On Friday, Warren Buffett released his annual chairman’s letter to Berkshire Hathaway (BRKA) shareholders. These letters have become famous on Wall Street, and every year investors are curious to see what the legendary Oracle of Omaha has to say.
Buffett’s letters are always informative and he has a folksy, easy-to-read style. This year, however, what caught many people’s attention was Buffett saying that the economy will be in “shambles” this year, and perhaps even longer.
Buffett also noted that 2008 was the worst year for Berkshire Hathaway under his tenure.

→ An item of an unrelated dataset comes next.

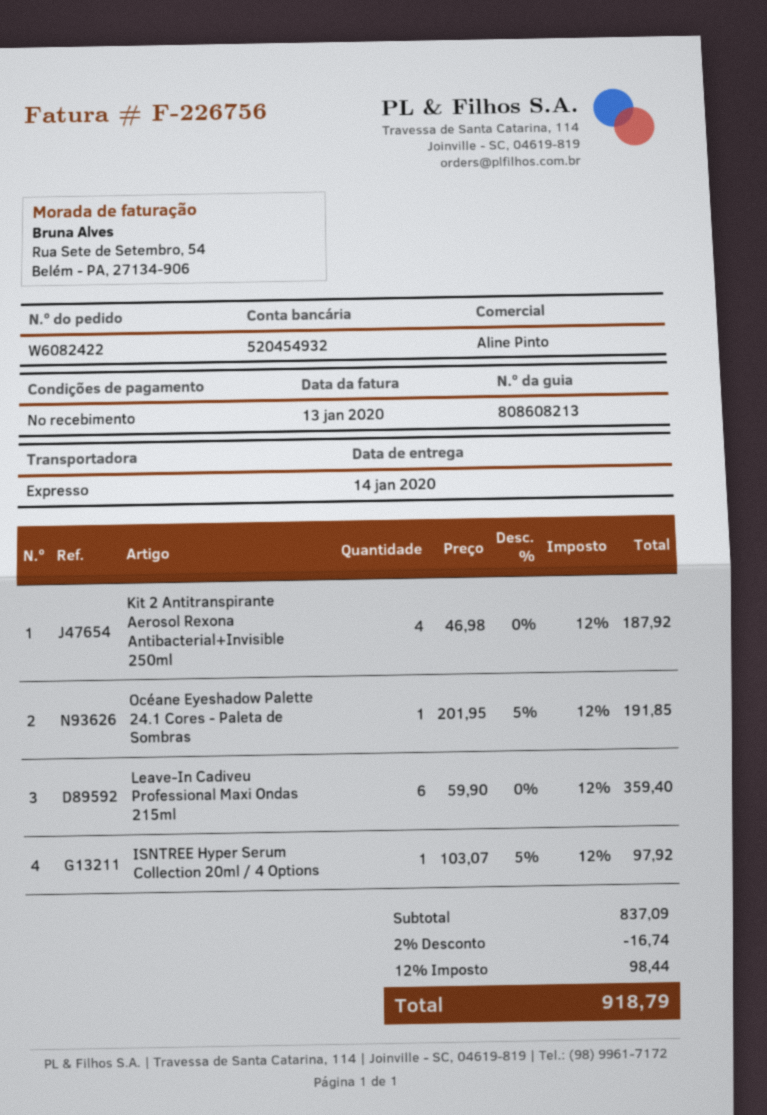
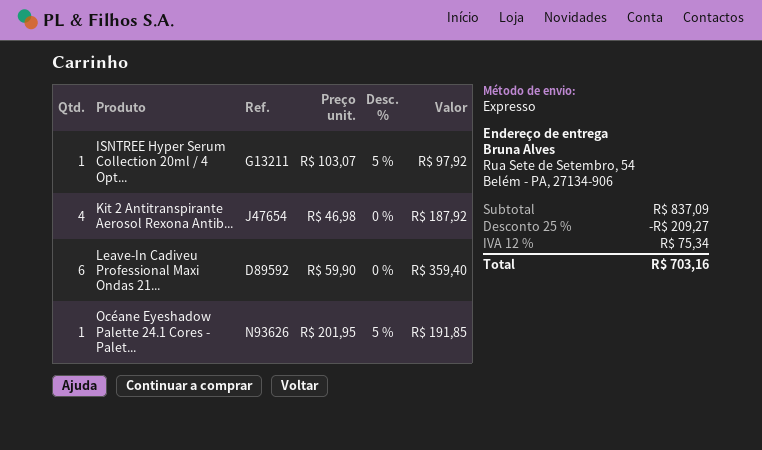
discount: 2% = 16.74 -> 25% = 209.27
tax: 12% = 98.44 -> 12% = 75.34
total: 918.79 -> 703.16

The company’s book value dropped by nearly 10%, and Berkshire’s fourth-quarter net income fell an astonishing 96%. Despite these gloomy facts, Buffett did sound some optimistic notes, and he pointed out that America will survive this mess just like it has other periods of crisis.
Buffett made news in October when he wrote in the New York Times: “I’ve been buying American stocks. This is my personal account I’m talking about, in which I previously owned nothing but United States government bonds.” The Dow rallied over 400 points that day, but it’s dropped another 2,000 points since.
I agree with Buffett that investors should take a long-term view of the market. The day-to-day gyrations can be very dramatic. Don’t let the market’s wild swings rattle your nerves or throw you off your investment game plan. Investors should continue to focus on high-quality stocks with rock-solid fundamentals.